The NGINX Handbook: Learn NGINX Step-by-Step

NGINX has risen to become one of the most popular web servers and reverse proxy servers in the world. Known for its high performance, stability, rich feature set, and simple configuration, NGINX now powers more than 480 million websites globally.

In this in-depth guide, we‘ll introduce you to NGINX and walk through how to use it effectively as a web server and reverse proxy. You‘ll learn how to install NGINX, configure virtual hosts, use NGINX for load balancing and caching, optimize performance, and much more. We‘ll share configuration snippets, best practices, and useful resources along the way.

By the end of this handbook, you‘ll have a strong understanding of NGINX and will be well-equipped to use it for your own projects. Let‘s get started!

NGINX Overview

NGINX (pronounced "engine-x") is open source software for serving web content, proxying requests, load balancing, and more. Some of the key features and use cases for NGINX include:

  • Serving static and dynamic web content
  • Acting as a reverse proxy for web servers and application servers
  • Load balancing traffic across multiple backend servers
  • Caching content to reduce load on backends
  • Enabling SSL/HTTPS and HTTP/2

History and Growth

NGINX was originally created by Igor Sysoev, a Russian engineer who began developing it in 2002 to solve the problem of handling high levels of concurrency—known as the C10K problem.

He aimed to create an architecture that could handle 10,000 simultaneous connections efficiently, something that popular servers like Apache HTTPd struggled with at the time due to their process-per-connection model. Igor‘s solution was an asynchronous, event-driven approach that would form the foundation of NGINX.

After two years of development, NGINX was publicly released in 2004 under a 2-clause BSD license. It quickly gained adoption and by 2008 was already serving 7.5% of the world‘s top 1000 websites. In 2011, the company NGINX, Inc. was founded to provide commercial support and an enterprise version called NGINX Plus.

Over the following years, NGINX continued to grow in popularity. It became the default web server for many Linux distributions and was widely adopted by high-traffic websites. By 2019, NGINX was serving more than 60% of the 10,000 most popular websites. In March 2019, the company was acquired by F5 Networks for $670 million.

Today, NGINX is used by companies like Netflix, Airbnb, Dropbox, and many more to power their web infrastructure. It has been instrumental in the rise of microservice architectures and cloud computing.

Popularity and Usage

Just how popular is NGINX today? According to the April 2021 Web Server Survey by Netcraft, NGINX is the 2nd most popular web server behind Apache, powering 23.3% of all websites. However, it powers a larger percentage of the world‘s highest traffic sites, with usage growing as the site rank increases.

W3Techs reports that NGINX has a 35.6% market share among the top 1 million websites and 48.7% among the top 1000. For the top 10,000 sites, it‘s an even split between NGINX and Apache.

Here are some other statistics that illustrate NGINX‘s growth and popularity:

  • In 2010, only about 15,000 websites used NGINX. By 2017 it was over 450,000.
  • NGINX serves over 29% of the top 10,000 websites in the US, ahead of Apache at 26%.
  • The number of websites using NGINX has grown over 10x in the last 5 years.
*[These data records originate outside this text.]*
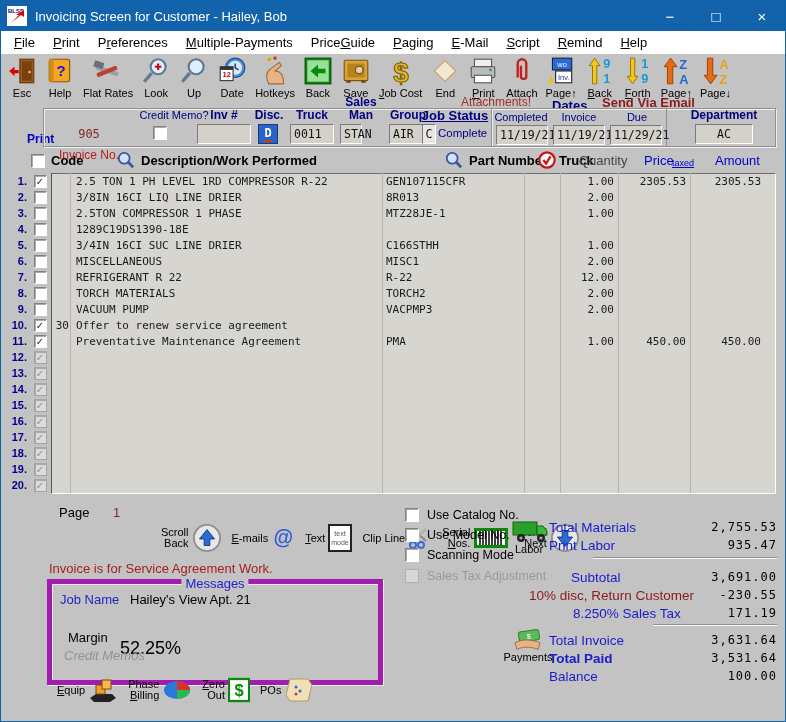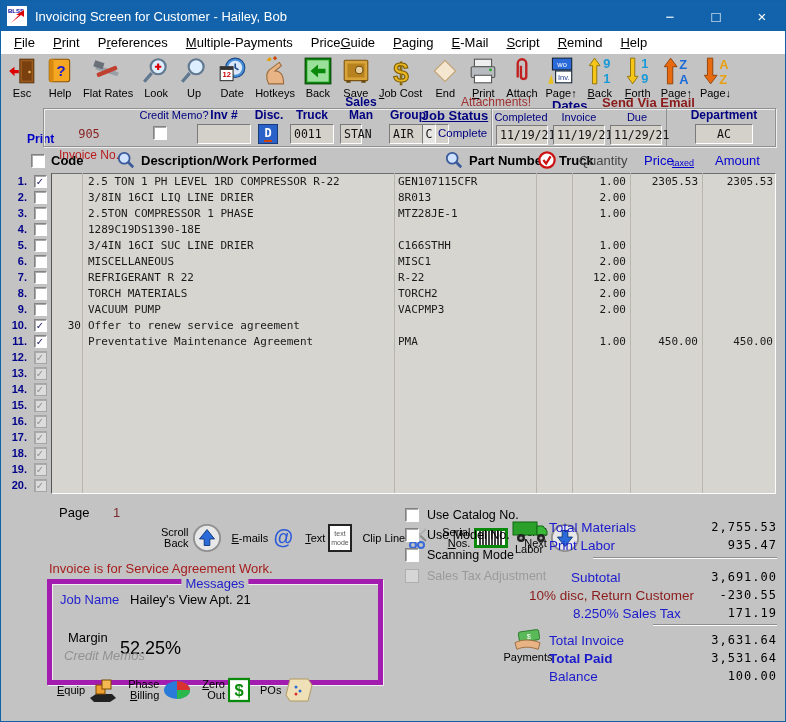--- a/index.html
+++ b/index.html
@@ -52,21 +52,21 @@
   .hicon{position:absolute;top:150px;width:18px;height:18px;}
   .hicon svg{width:100%;height:100%;display:block;}
   
   .gridframe{position:absolute;left:50px;top:172px;width:725px;height:321px;background:#d7d5d0;border:1px solid;border-color:#6e6e6e #fdfdfd #fdfdfd #555;}
   .grid{position:absolute;left:8px;top:172px;width:767px;}
   .grow{display:flex;height:16px;align-items:center;}
   .gnum{width:20px;text-align:right;font-size:11px;color:#00008b;font-weight:bold;padding-right:2px;flex:none;}
   .gcbc{width:22px;display:flex;justify-content:center;flex:none;}
   .gcell{height:16px;font-family:"DejaVu Sans Mono",monospace;font-size:11px;color:#1a1a1a;border-right:1px solid #b8b5af;
     display:flex;align-items:center;overflow:hidden;white-space:nowrap;flex:none;}
-  .c-code{width:32px;justify-content:flex-end;padding-right:1px;}
+  .c-code{width:20px;justify-content:flex-end;padding-right:1px;}
   .c-desc{width:312px;padding-left:5px;}
   .c-part{width:142px;padding-left:3px;}
   .c-truck{width:36px;}
   .c-qty{width:58px;justify-content:flex-end;padding-right:4px;}
   .c-price{width:72px;justify-content:flex-end;padding-right:4px;}
   .c-amt{width:72px;justify-content:flex-end;padding-right:2px;border-right:none;}
   
   .page-lbl{position:absolute;left:58px;top:504px;font-size:13px;color:#000;}
   .page-val{position:absolute;left:112px;top:504px;font-size:13px;color:#7b2b2b;}
   .navrow{position:absolute;left:160px;top:522px;display:flex;align-items:center;}
@@ -348,21 +348,21 @@
     <span class="sunken" style="left:1px;width:44px;text-align:right;">0011</span>
   </div>
 
   <div class="grp" style="left:338px;width:44px;">
     <span class="glabel" style="position:relative;top:-13px;white-space:normal;">Sales Man</span>
     <span class="sunken" style="left:1px;width:22px;">STAN</span>
   </div>
 
   <div class="grp" style="left:386px;width:42px;">
     <span class="glabel">Group</span>
-    <span class="sunken" style="left:2px;width:60px;text-align:center;">AIR</span>
+    <span class="sunken" style="left:2px;width:38px;text-align:center;">AIR</span>
   </div>
 
   <div class="grp" style="left:420px;width:68px;">
     <span class="glabel" style="font-size:13px;text-decoration:underline;">Job Status</span>
     <span class="sunken" style="left:1px;width:14px;background:#e8e6e2;justify-content:center;">C</span>
     <span class="js-status">Complete</span>
   </div>
 
   <div class="dates-frame">
     <span class="dlabel" style="left:2px;">Completed</span>

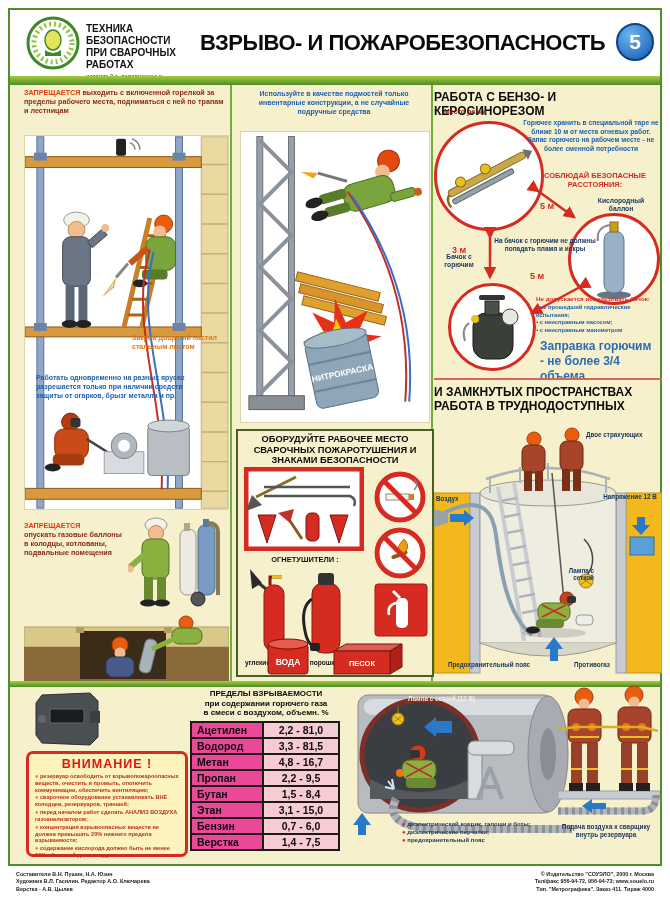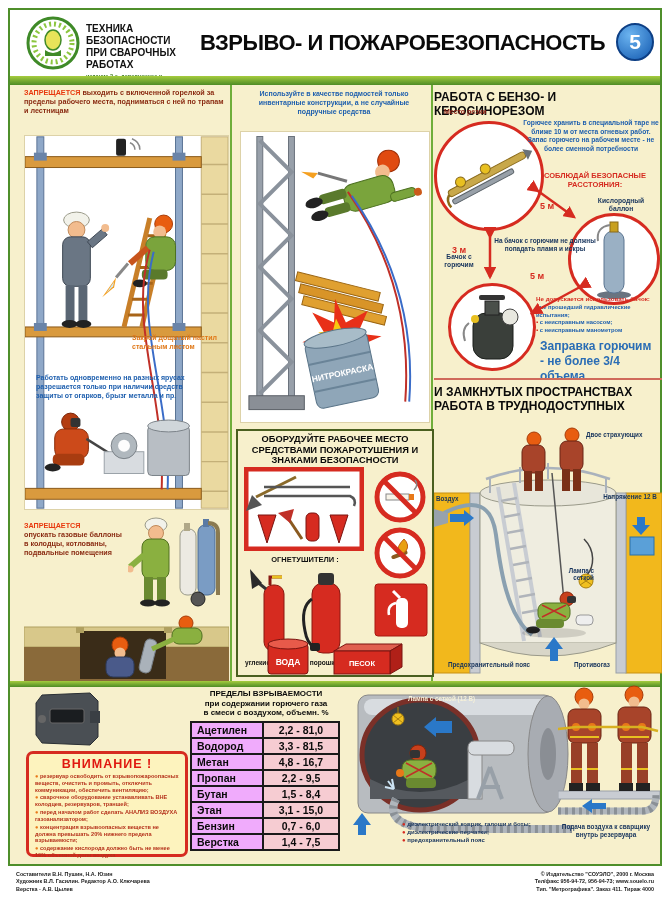--- a/index.html
+++ b/index.html
@@ -30,21 +30,21 @@
   .banlist{font-size:5.8px;color:#1e5fae;font-weight:bold;line-height:1.3;list-style:none}
   .banlist li::before{content:"▪ ";color:#d62b20}
   .att-box{position:absolute;background:#fdf3be;border:3px solid #d62b20;border-radius:7px;padding:3px 6px}
   .att-title{font-size:12.5px;font-weight:bold;color:#e01810;text-align:center;letter-spacing:1px}
   .att-list{list-style:none;margin-top:2px}
   .att-list li{font-size:5.6px;font-weight:bold;color:#b5321c;line-height:1.22;margin-bottom:1px}
   .att-list li::before{content:"● ";color:#e87818}
   .limits-title{font-size:8px;font-weight:bold;color:#0a0a0a;text-align:center;line-height:1.2}
   table.limits{border-collapse:collapse;margin-top:3px}
   table.limits td{border:2px solid #1a1a1a;font-size:10.5px;font-weight:bold;color:#0a0a0a;padding:1px 5px;height:15px}
-  table.limits td.gas{background:#f0abfc;width:72px}
+  table.limits td.gas{background:#ec4899;width:72px}
   table.limits td.val{background:#f6ccd2;width:76px;text-align:center}
   .ppe-list{list-style:none}
   .ppe-list li{font-size:6px;font-weight:bold;color:#16335c;line-height:1.3}
   .ppe-list li::before{content:"● ";color:#d62b20}
   .scene-lbl{position:absolute;font-size:6.3px;font-weight:bold;color:#16335c;line-height:1.15}
   .footer-txt{font-size:5.4px;color:#222;font-weight:bold;line-height:1.35}
 </style>
 </head>
 <body>
 
@@ -222,21 +222,21 @@
       <polygon points="96,188 103,202 118,198 110,210 120,218 105,217 102,232 96,216 82,222 90,208 78,202 93,200" fill="#f8c810"></polygon>
       <g transform="rotate(-12 102 240)">
         <rect x="70" y="206" width="64" height="68" rx="7" fill="#8fa6b8" stroke="#5a7488"></rect>
         <ellipse cx="102" cy="207" rx="32" ry="8" fill="#a8bcc8" stroke="#5a7488"></ellipse>
         <path d="M70 228 h64 M70 256 h64" stroke="#6a8498" stroke-width="2"></path>
         <text x="102" y="246" text-anchor="middle" font-size="8.5" font-weight="bold" fill="#fff">НИТРОКРАСКА</text>
       </g>
     </svg>
 
     <div class="equip-panel" style="left:226px;top:344px;width:198px;height:248px">
-      <div class="equip-title">ОБОРУДУЙТЕ РАБОЧЕЕ МЕСТО СРЕДСТВАМИ ПОЖАРОТУШЕНИЯ И ЗНАКАМИ БЕЗОПАСНОСТИ</div>
+      <div class="equip-title">ОБОРУДУЙТЕ РАБОЧЕЕ МЕСТО СВАРОЧНЫХ ПОЖАРОТУШЕНИЯ И ЗНАКАМИ БЕЗОПАСНОСТИ</div>
       <svg class="abs" style="left:6px;top:36px" width="120" height="84" viewBox="0 0 120 84">
         <rect x="2" y="2" width="116" height="80" fill="#fff" stroke="#d62b20" stroke-width="5"></rect>
         <line x1="12" y1="30" x2="52" y2="10" stroke="#8a6a2a" stroke-width="3"></line>
         <polygon points="8,28 18,38 2,44" fill="#555"></polygon>
         <line x1="20" y1="20" x2="106" y2="20" stroke="#555" stroke-width="2.5"></line>
         <path d="M20 29 H106 q7 3 4 10" stroke="#555" stroke-width="2.5" fill="none"></path>
         <line x1="42" y1="48" x2="58" y2="72" stroke="#8a5a20" stroke-width="3"></line>
         <polygon points="34,46 50,42 46,56" fill="#c03028"></polygon>
         <rect x="62" y="46" width="13" height="28" rx="5" fill="#d62b20" stroke="#7a1410"></rect>
         <polygon points="14,48 32,48 23,76" fill="#d62b20" stroke="#7a1410"></polygon>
One of the reasons for NGINX‘s widespread adoption is its versatility. Some common use cases include:

  • Web serving for sites built with WordPress, Drupal, Magento, and other CMSes
  • Frontend for Apache, while serving static content directly
  • Load balancing in front of application servers like Node.js, Java, and PHP
  • Serving as an API gateway or application delivery controller
  • TLS/SSL termination for improved performance and security
  • Caching both static and dynamic content
  • Streaming media through HTTP, HLS, HDS, and other protocols

NGINX Architecture

To understand how NGINX is able to handle high concurrency so effectively, let‘s look at its underlying architecture.

Event-Driven Design

The fundamental principle behind NGINX‘s design is an event-driven, asynchronous (non-blocking) approach. This means that instead of creating new processes or threads for each request, NGINX uses a single main process that efficiently manages worker processes, which in turn handle requests.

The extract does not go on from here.